Plusieurs enquêtes réalisées en cours d’année viennent corroborer ce constat : le moral des Français reste à un niveau historiquement bas (en mars, 82 % des Français estimaient que « les choses ont tendance à aller plus mal »¹ contre seulement 8% qui jugeaient qu’elles « vont en s’améliorant »). Fin octobre, 51 % des Français nous disaient que la méfiance est ce qui caractérisait le mieux leur état d’esprit², contre une minorité qui se disait confiante (16 %), éprouvant du bien-être (14 %), sereine (13 %) ou enthousiaste (7 %).

Avec un taux de chômage de 9,1 % au 3ème trimestre 2008 (contre 7,2 % au 3e trimestre 2008), le chômage est redevenu l’inquiétude principale des Français en 2009. Après avoir cédé le pas au pouvoir d’achat mi 2008, il est repassé en tête avec l’éclatement de la crise financière à l’automne et s’est maintenu à des niveaux élevés pour atteindre son record historique fin avril (79% de citations). Les moins de 35 ans et les catégories les moins aisées sont les plus inquiets à ce sujet.

En 2e position du baromètre depuis le mois d’avril, la santé et la qualité des soins s’est maintenue à des niveaux élevés tout au long de 2009. L’épidémie de grippe A ultra-médiatisée ainsi que la réforme « Hôpital, Patients et Territoires » (entrainant un record de craintes avec 58% de citations fin avril), la hausse du forfait hospitalier et le déremboursement de certains médicaments ont contribué à inquiéter tout au long de l’année l’ensemble des Français et pas uniquement les femmes ou les plus âgés.

Parallèlement à l’augmentation du chômage, l’inquiétude sur le pouvoir d’achat a perdu de son ampleur de manière continue en 2009, après une hausse spectaculaire de mi 2007 à mi 2008. Mais elle reste une crainte prédominante chez les Français (en 3e position derrière le chômage et la santé), notamment chez les moins de 35 ans et les catégories modestes.

Alors que la réforme des retraites se profile pour 2010, le financement des retraites s’est maintenu à un niveau d’inquiétude élevé en 2009 (autour de 40% de citations), atteignant un record historique en juin avec 54 % de citations (en raison du débat lancé par le gouvernement sur la retraite à 67 ans) avant de reculer au 3e trimestre.

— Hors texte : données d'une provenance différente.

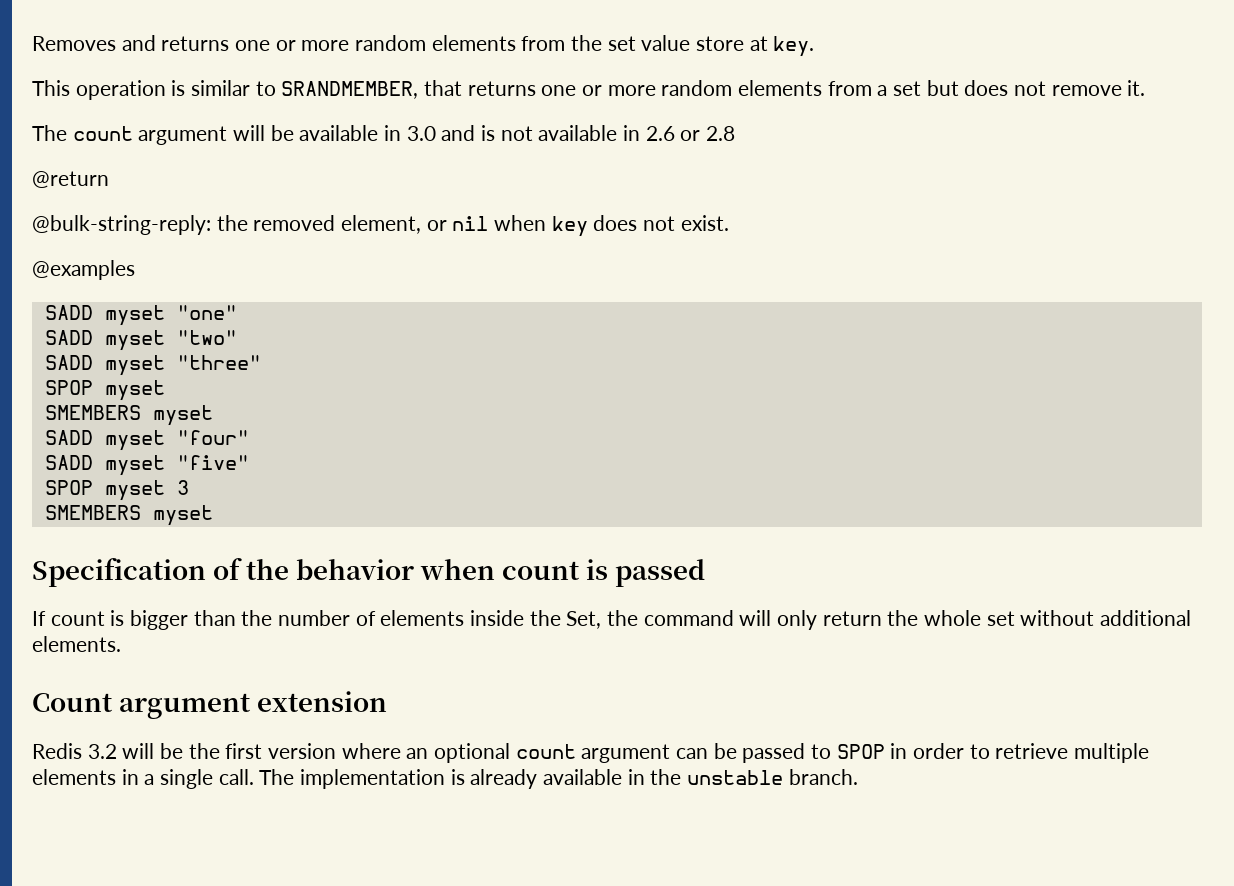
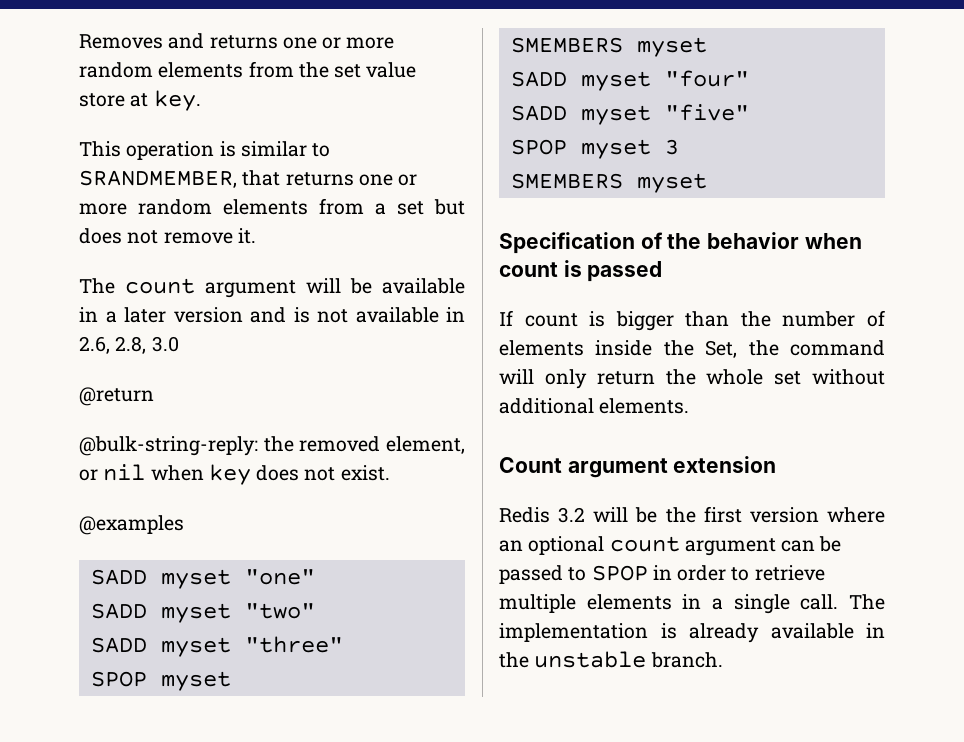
[406,126,436,141] 3.0 -> [105,307,243,323] a later version
[645,126,736,141] 2.6 or 2.8 -> [79,336,179,354] 2.6, 2.8, 3.0

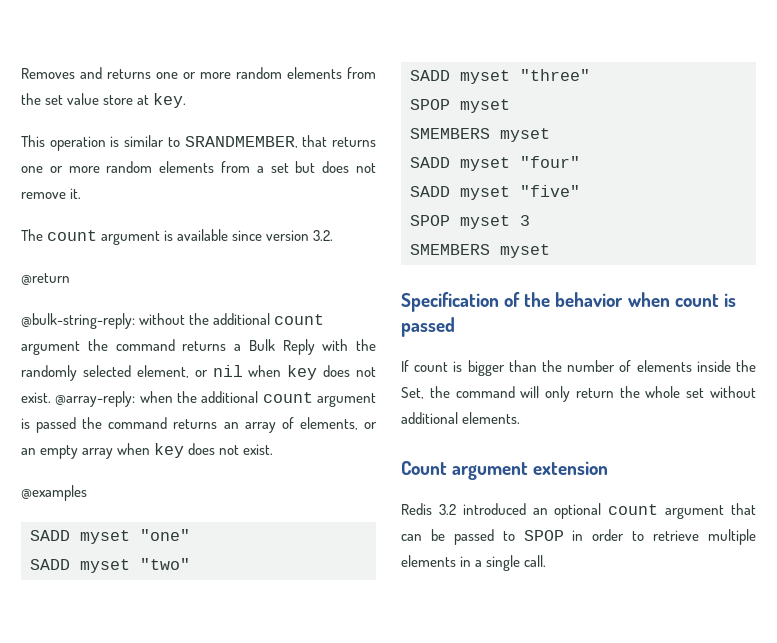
[306,278,465,294] [79,307,465,323] [79,336,179,354] [79,387,154,406] [79,436,381,456] will be available in a later version and is not available in 2.6, 2.8, 3.0 // @return // @bulk-string-reply: the removed -> [164,229,334,241] [21,273,70,285] [21,313,325,329] [21,339,376,355] [21,365,131,381] is available since version 3.2. // @return // @bulk-string-reply: without the additional count argument the command returns a Bulk Reply with the randomly selected
(390, 473) none -> [55,391,376,407] [21,417,377,433] [21,443,274,459] @array-reply: when the additional count argument is passed the command returns an array of elements, or an empty array when key does not exist.
[593,506,885,523] will be the first version where -> [462,503,526,515] introduced
(776, 547) none -> [731,503,757,515] that
[849,594,885,610] [499,623,885,643] [499,651,723,668] The implementation is already available in the unstable branch. -> (547, 561) none

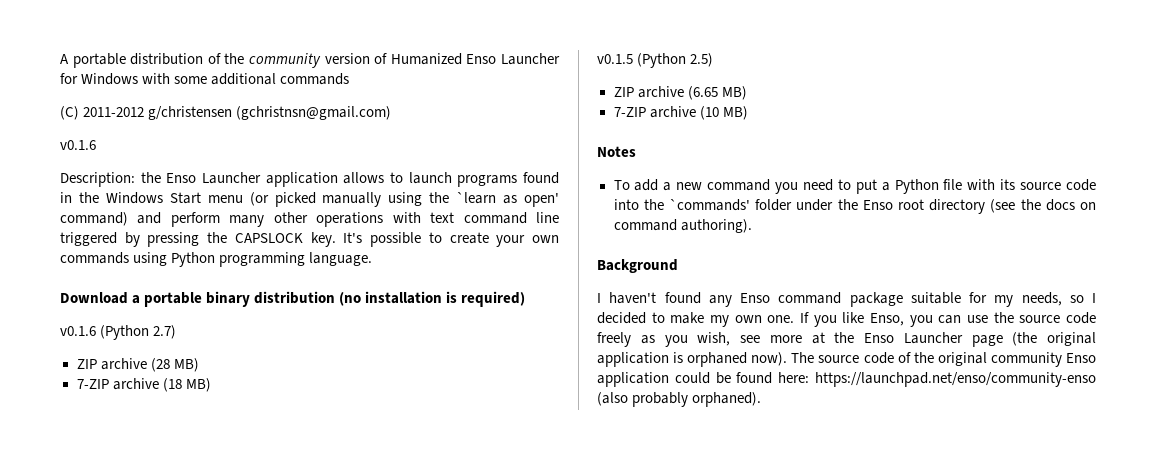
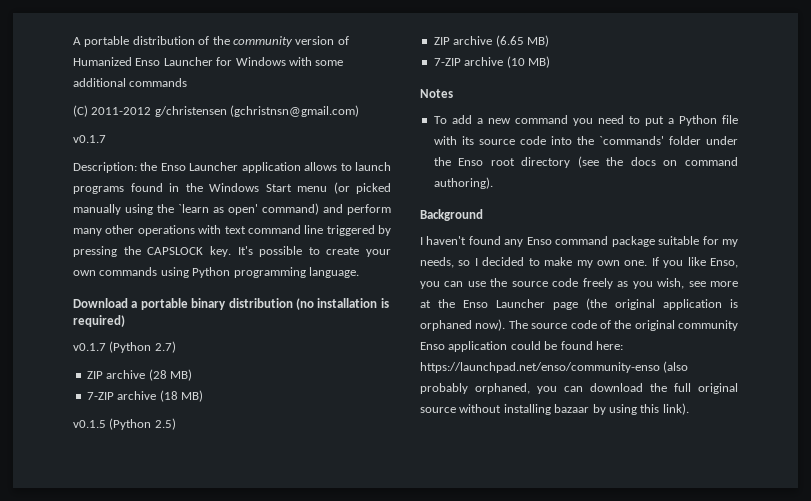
[60,140,96,150] v0.1.6 -> [73,135,106,143] v0.1.7
[60,326,96,336] v0.1.6 -> [73,343,106,351] v0.1.7
[692,392,762,407] orphaned). -> [475,383,738,394] [420,403,689,415] orphaned, you can download the full original source without installing bazaar by using this link).

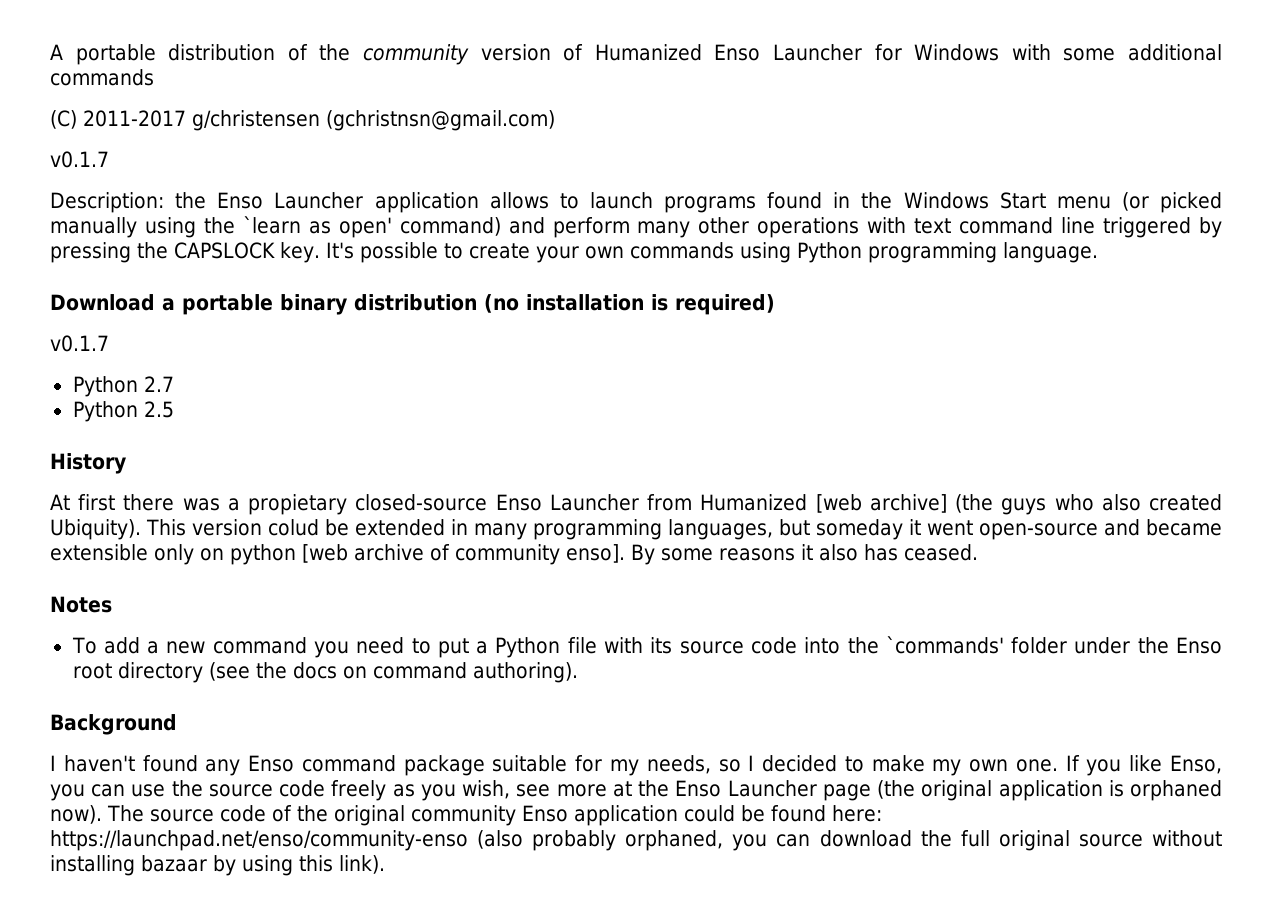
[91,107,152,115] 2011-2012 -> [83,110,186,127] 2011-2017
[109,341,176,353] [86,369,192,381] [86,390,203,402] [73,418,176,430] [433,35,549,47] [433,56,550,68] (Python 2.7) // ZIP archive (28 MB) // 7-ZIP archive (18 MB) // v0.1.5 (Python 2.5) // ZIP archive (6.65 MB) // 7-ZIP archive (10 MB) -> [72,376,174,397] [72,401,174,422] [50,453,126,474] [50,494,1223,515] [50,519,1222,540] [50,544,978,565] // Python 2.7 // Python 2.5 // History // At first there was a propietary closed-source Enso Launcher from Humanized [web archive] (the guys who also created Ubiquity). This version colud be extended in many programming languages, but someday it went open-source and became extensible only on python [web archive of community enso]. By some reasons it also has ceased.

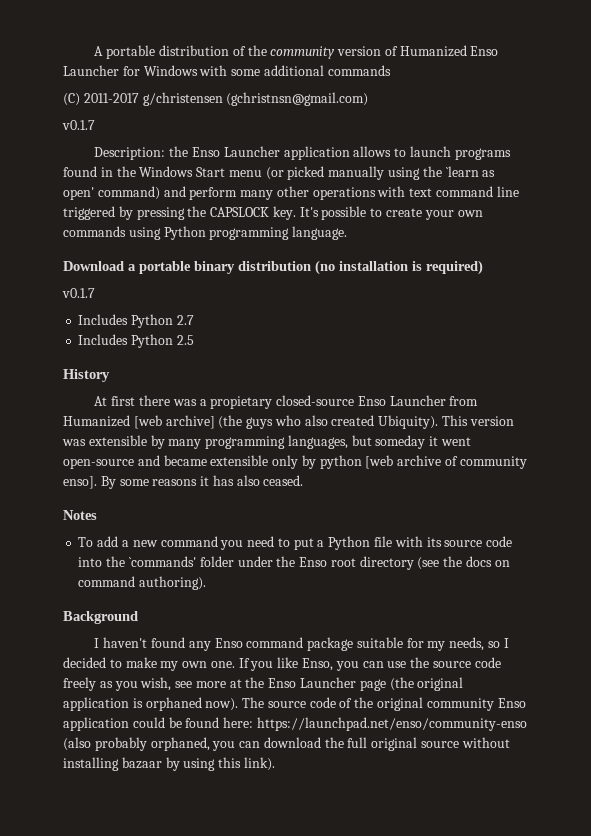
(109, 343) none -> [78,314,129,325] Includes
(174, 384) none -> [78,334,129,345] Includes
[268,519,468,536] colud be extended in -> [62,435,165,449] was extensible by
[200,548,224,561] on -> [301,455,316,469] by
[819,544,898,561] also has -> [212,475,260,486] has also

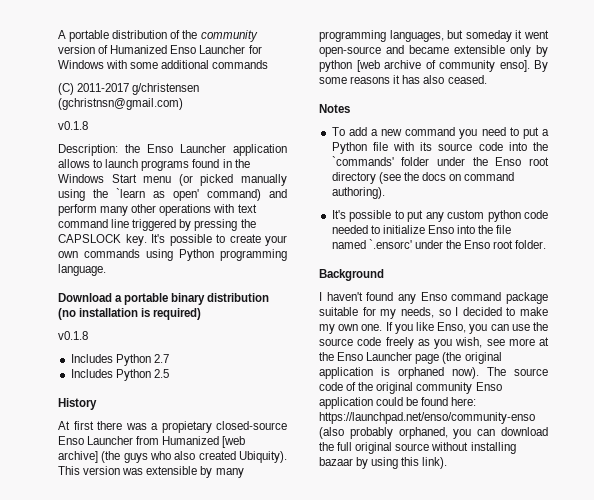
[62,120,95,130] v0.1.7 -> [58,121,88,130] v0.1.8
[62,288,95,298] v0.1.7 -> [58,331,88,340] v0.1.8
(207, 583) none -> [331,210,548,222] [331,225,512,234] [331,239,547,249] // It's possible to put any custom python code needed to initialize Enso into the file named `.ensorc' under the Enso root folder.

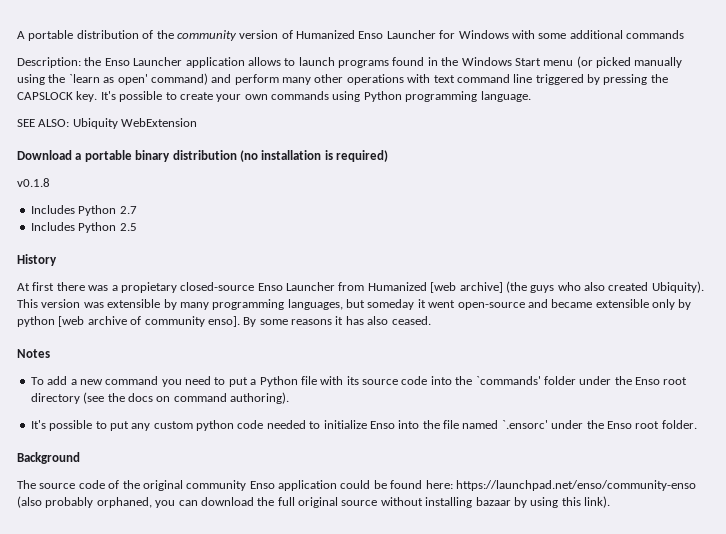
[58,83,200,95] [58,98,183,110] [58,121,88,130] // (C) 2011-2017 g/christensen (gchristnsn@gmail.com) // v0.1.8 -> (684, 34) none
(106, 270) none -> [17,118,198,129] // SEE ALSO: Ubiquity WebExtension
[319,292,548,304] [319,307,548,319] [319,322,548,334] [319,337,549,349] [319,352,502,364] [319,367,479,379] I haven't found any Enso command package suitable for my needs, so I decided to make my own one. If you like Enso, you can use the source code freely as you wish, see more at the Enso Launcher page (the original application is orphaned now). -> (80, 458) none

En cette année particulièrement marquée par la thématique environnementale (Grenelle 2, score des Verts aux élections européennes, sortie du film Home, Sommet de Copenhague), les inquiétudes dans ce domaine ont atteint un record avec 47% de citations au mois de septembre et sont restées relativement élevées tout au long de l’année (environ 40% de citations, page 4). Elles sont surtout très aigues chez les jeunes et les catégories aisées ; on notera tout de même au lendemain des Européennes une forte hausse des préoccupations de la part de l‘électorat de droite et des plus âgés, même si celle-ci est depuis retombée.

Enfin, les Français ont également montré des signes de crispation jusque-là jamais enregistrés dans le domaine de l’école et de l’enseignement (46% de citations en février et juin), en raison de la mobilisation des enseignants-chercheurs contre la réforme de leur statut puis de l’annonce de suppression de 16 000 postes dans l’Education Nationale.